A specialty pain medicine practice focused on interventional procedures and long-term pain management, Advanced Pain Management Center serves Columbus-area patients dealing with conditions that have typically already gone through primary care without resolution.
This is not a general practitioner's office that handles occasional back pain between wellness visits. Advanced Pain Management Center operates as a referral-style specialty clinic, meaning most patients arrive after an orthopedic surgeon, neurologist, or primary care physician has determined that conservative treatment alone is not resolving the problem. The focus is interventional: procedures like epidural steroid injections, nerve blocks, spinal cord stimulation consultations, and medication management for chronic pain conditions.
That distinction matters in Columbus because the region has several overlapping options for chronic pain care. The Ohio State University Wexner Medical Center runs its own pain management department within its neuroscience and spine programs, which is better suited to patients who also need complex surgical evaluation or whose pain is tied to a broader neurological diagnosis being treated in the same system. OhioHealth's pain management services, similarly, funnel through its hospital-affiliated specialist network. Advanced Pain Management Center, as an independent practice, offers a narrower focus but can sometimes move faster on scheduling for patients who don't need a full academic medical center workup.
The practice handles a range of interventional pain treatments. Commonly performed procedures include:
The practice does not function as a primary care office or urgent care clinic. Patients arriving with an acute injury, undiagnosed pain of unknown origin, or a condition requiring same-day imaging are better served starting at a hospital system.
Most interventional pain procedures are billed under medical insurance rather than elective or cosmetic categories, which means standard health insurance including Medicare and Medicaid typically applies. Prior authorization is required for most injection procedures, which adds time between initial consultation and actual treatment. Patients should expect at least one consultation visit before any procedure is scheduled, and the prior authorization process can extend that timeline by several weeks depending on the insurer.
New patient appointment lead times at specialty pain practices in Columbus generally run two to six weeks, though that range varies by how full the schedule is running. Calling directly to ask current availability is the most reliable way to gauge this, as no online booking system reflects real-time scheduling for new specialty patients in a consistent way.
Patients dealing with diagnosed conditions like degenerative disc disease, failed back surgery syndrome, spinal stenosis, complex regional pain syndrome, or persistent radiculopathy that hasn't resolved with physical therapy are the clearest fit. People who have a referral in hand and a diagnosis already established will move through the intake process more efficiently than those still in the diagnostic phase.
This practice is a less natural fit for someone looking for a walk-in pain evaluation, someone seeking exclusively non-interventional approaches like physical therapy or behavioral pain management, or someone whose insurance requires them to stay within an OhioHealth or Mount Carmel network for specialist care.
A new patient appointment is a consultation, not a procedure visit. Expect to bring prior imaging (MRI, X-ray, CT scans), a list of current medications, and documentation of previous treatments. The physician will review history, conduct a physical assessment, and outline which interventions are likely appropriate.

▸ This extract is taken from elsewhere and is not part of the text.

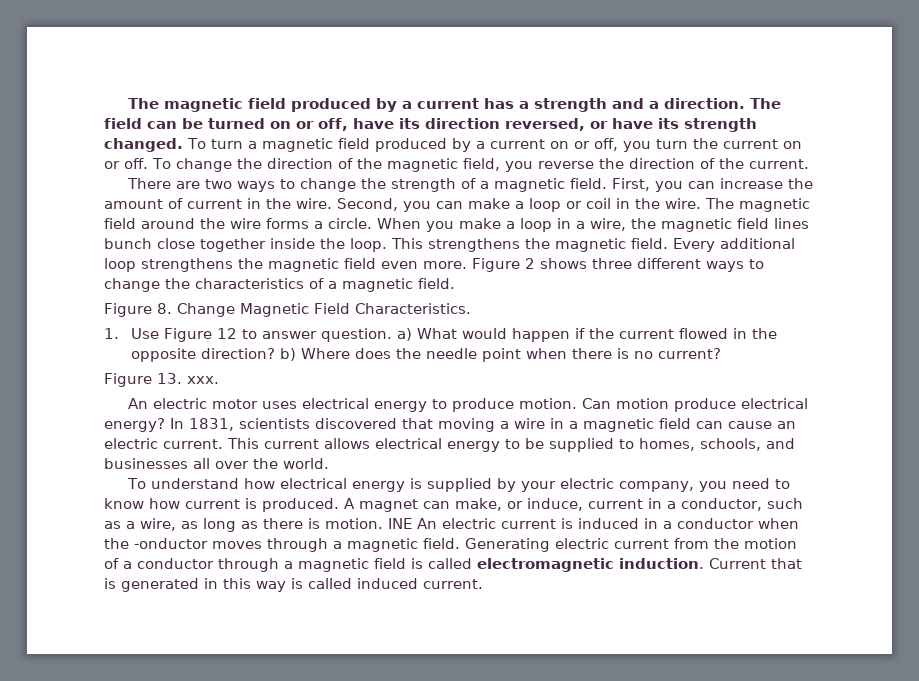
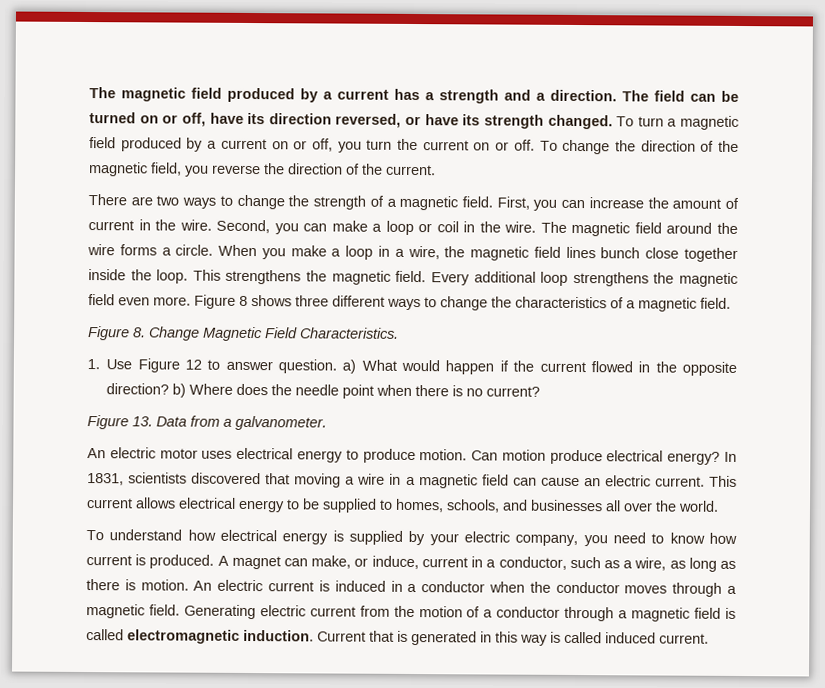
[524,258,535,269] 2 -> [239,295,248,306] 8
[186,376,219,384] xxx. -> [156,415,327,431] Data from a galvanometer.
[388,518,412,529] INE -> (189, 585) none
[134,538,208,549] -onductor -> [555,581,620,594] conductor

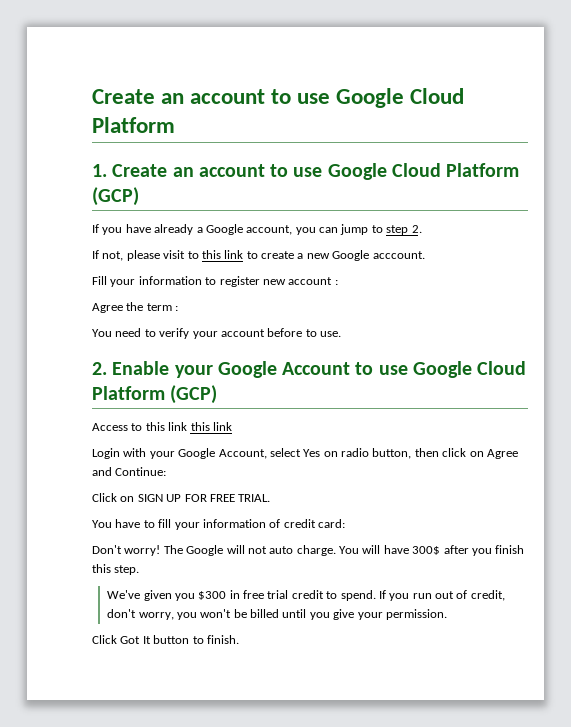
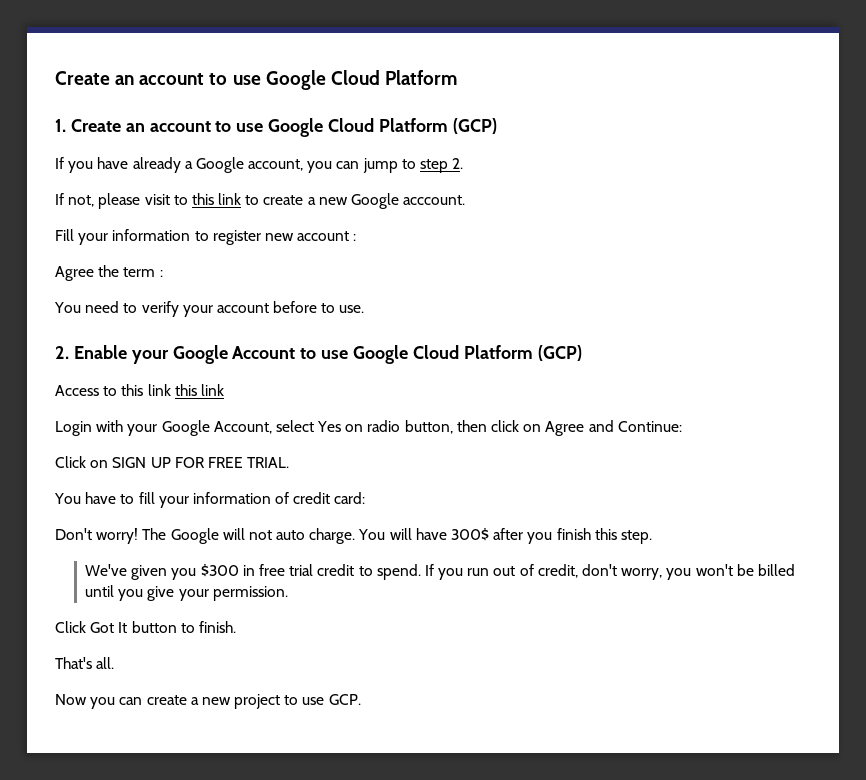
(239, 639) none -> [55,657,115,669] [55,694,361,709] // That's all. // Now you can create a new project to use GCP.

If a procedure is recommended, a separate appointment is scheduled after insurance authorization clears.
Plan for the first visit to run 45 minutes to an hour, including paperwork time. Many pain practices in Columbus use patient portals to collect intake forms in advance, which shortens the in-office wait.
Advanced Pain Management Center operates in Columbus. Parking situations at specialty medical offices in the Columbus area are typically surface lot or structured garage adjacent to the building; confirm the exact address and parking setup directly when booking, as some practices share a building with multiple tenants and lot access varies. The practice's current hours and any telehealth availability for follow-up visits are worth confirming by phone, as post-pandemic scheduling structures at specialty clinics have shifted and may differ from what older online listings reflect.